Most of the leaves on Dischidia pectinoides are small leaves around 3/4 of an inch long by 3/8 on an inch wide, but on occasion they develop these monster ‘Ant Leaves’. This Dischidia has developed a symbiotic relationship with with ants becoming an evolutionary marvel. The ants will colonize these giant leaves that form hollow spheres which are inhabited by ants. In turn the waste products from the ants fertilize the plant. These clam-shaped, special leaves can be 3.5 inches long by 2.5 inches wide and 2 inches thick which can provide generations of ants with a completely waterproof home.

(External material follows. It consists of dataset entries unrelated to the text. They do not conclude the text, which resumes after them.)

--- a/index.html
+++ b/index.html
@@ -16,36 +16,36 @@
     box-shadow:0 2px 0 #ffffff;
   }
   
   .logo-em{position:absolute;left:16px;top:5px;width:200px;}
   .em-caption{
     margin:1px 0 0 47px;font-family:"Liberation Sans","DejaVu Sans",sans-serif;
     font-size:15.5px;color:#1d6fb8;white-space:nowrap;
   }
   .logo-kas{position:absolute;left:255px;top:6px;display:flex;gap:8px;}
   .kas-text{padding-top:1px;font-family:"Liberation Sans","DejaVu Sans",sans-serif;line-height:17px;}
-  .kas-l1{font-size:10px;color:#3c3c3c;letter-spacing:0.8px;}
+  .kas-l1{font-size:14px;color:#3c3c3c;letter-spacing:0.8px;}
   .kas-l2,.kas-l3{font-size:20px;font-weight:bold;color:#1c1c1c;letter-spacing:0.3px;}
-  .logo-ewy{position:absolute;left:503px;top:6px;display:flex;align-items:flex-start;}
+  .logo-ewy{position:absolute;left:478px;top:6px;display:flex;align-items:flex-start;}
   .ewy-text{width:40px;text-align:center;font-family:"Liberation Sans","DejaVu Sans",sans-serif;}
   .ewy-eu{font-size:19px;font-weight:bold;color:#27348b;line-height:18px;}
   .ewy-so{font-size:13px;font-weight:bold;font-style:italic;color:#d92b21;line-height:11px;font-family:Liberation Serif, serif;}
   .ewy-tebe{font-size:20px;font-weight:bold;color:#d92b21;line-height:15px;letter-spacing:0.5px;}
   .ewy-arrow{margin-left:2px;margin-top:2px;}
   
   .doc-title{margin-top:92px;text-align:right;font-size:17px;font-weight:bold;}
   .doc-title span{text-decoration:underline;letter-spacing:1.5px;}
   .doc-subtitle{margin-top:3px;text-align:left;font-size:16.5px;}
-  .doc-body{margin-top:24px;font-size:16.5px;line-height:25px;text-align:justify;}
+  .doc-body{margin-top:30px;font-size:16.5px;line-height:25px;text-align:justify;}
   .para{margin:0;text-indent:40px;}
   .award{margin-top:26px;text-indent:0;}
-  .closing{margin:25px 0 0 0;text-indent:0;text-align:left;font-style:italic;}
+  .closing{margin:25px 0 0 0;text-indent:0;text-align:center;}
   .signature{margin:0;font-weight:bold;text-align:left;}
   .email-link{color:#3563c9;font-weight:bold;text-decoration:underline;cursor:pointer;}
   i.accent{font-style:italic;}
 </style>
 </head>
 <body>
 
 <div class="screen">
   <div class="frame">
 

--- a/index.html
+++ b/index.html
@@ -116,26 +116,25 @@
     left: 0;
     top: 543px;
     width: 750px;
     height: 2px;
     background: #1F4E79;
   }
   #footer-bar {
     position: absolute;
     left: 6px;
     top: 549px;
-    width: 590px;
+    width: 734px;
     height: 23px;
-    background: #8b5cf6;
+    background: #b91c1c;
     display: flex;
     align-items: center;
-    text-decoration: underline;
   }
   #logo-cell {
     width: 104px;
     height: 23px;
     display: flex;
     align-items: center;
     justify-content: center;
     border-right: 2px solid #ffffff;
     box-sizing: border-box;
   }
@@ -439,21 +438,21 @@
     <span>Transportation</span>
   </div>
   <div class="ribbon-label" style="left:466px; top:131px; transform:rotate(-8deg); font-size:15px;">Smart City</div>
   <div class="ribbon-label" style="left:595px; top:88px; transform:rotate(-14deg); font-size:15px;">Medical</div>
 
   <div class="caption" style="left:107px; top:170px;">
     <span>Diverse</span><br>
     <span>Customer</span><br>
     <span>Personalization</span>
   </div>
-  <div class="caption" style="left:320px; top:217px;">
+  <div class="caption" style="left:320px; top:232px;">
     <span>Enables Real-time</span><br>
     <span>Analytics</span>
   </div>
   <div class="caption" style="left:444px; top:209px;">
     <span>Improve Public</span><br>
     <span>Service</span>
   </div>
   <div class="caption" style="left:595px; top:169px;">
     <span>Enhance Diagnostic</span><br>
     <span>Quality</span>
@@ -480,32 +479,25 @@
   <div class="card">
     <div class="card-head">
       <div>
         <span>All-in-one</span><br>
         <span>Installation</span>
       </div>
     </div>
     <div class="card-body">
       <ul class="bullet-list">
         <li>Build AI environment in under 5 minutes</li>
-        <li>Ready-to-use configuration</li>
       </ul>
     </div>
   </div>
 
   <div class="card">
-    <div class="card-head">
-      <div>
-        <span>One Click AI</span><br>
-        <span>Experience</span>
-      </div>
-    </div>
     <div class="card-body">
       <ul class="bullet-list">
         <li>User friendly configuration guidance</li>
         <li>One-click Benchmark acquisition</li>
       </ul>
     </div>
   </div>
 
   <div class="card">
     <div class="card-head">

What can I say about this little plant; when I received Dischidia pectinoides in an Ebay purchase in the spring of 2015, I was kind of dismayed that it appeared to be growing in nothing but sphagnum. I immediately repotted it into a soil mixture, and then after researching, I found out that moss was its preferred medium. I then put it back into moss where it has been very happy ever since. Like other Dischidia, Dischidia pectinoides is pollinated extremely easily. My plant came to me covered with seed pods, and I have had many new flowers produce seedpods with no discernible pollinator. The pods burst continually making the plant rather unsightly. The seeds are very easy to germinate and grow out in sphagnum moss. Below see the newly germinated seedlings at three weeks of age. The second photo show the same seedlings at six months of age – note that some are already sporting ‘Ant Leaves’.
In summation, Dischidia pectinoides is an extremely interesting plant to play around with. It is very easy to grow in damp sphagnum moss, and can be adapted to a variety of conditions. They are frequently sold in large snail shells as unusual small hanging baskets. I have only started exploring the possibilities, but look forward to having this plant around for a long time!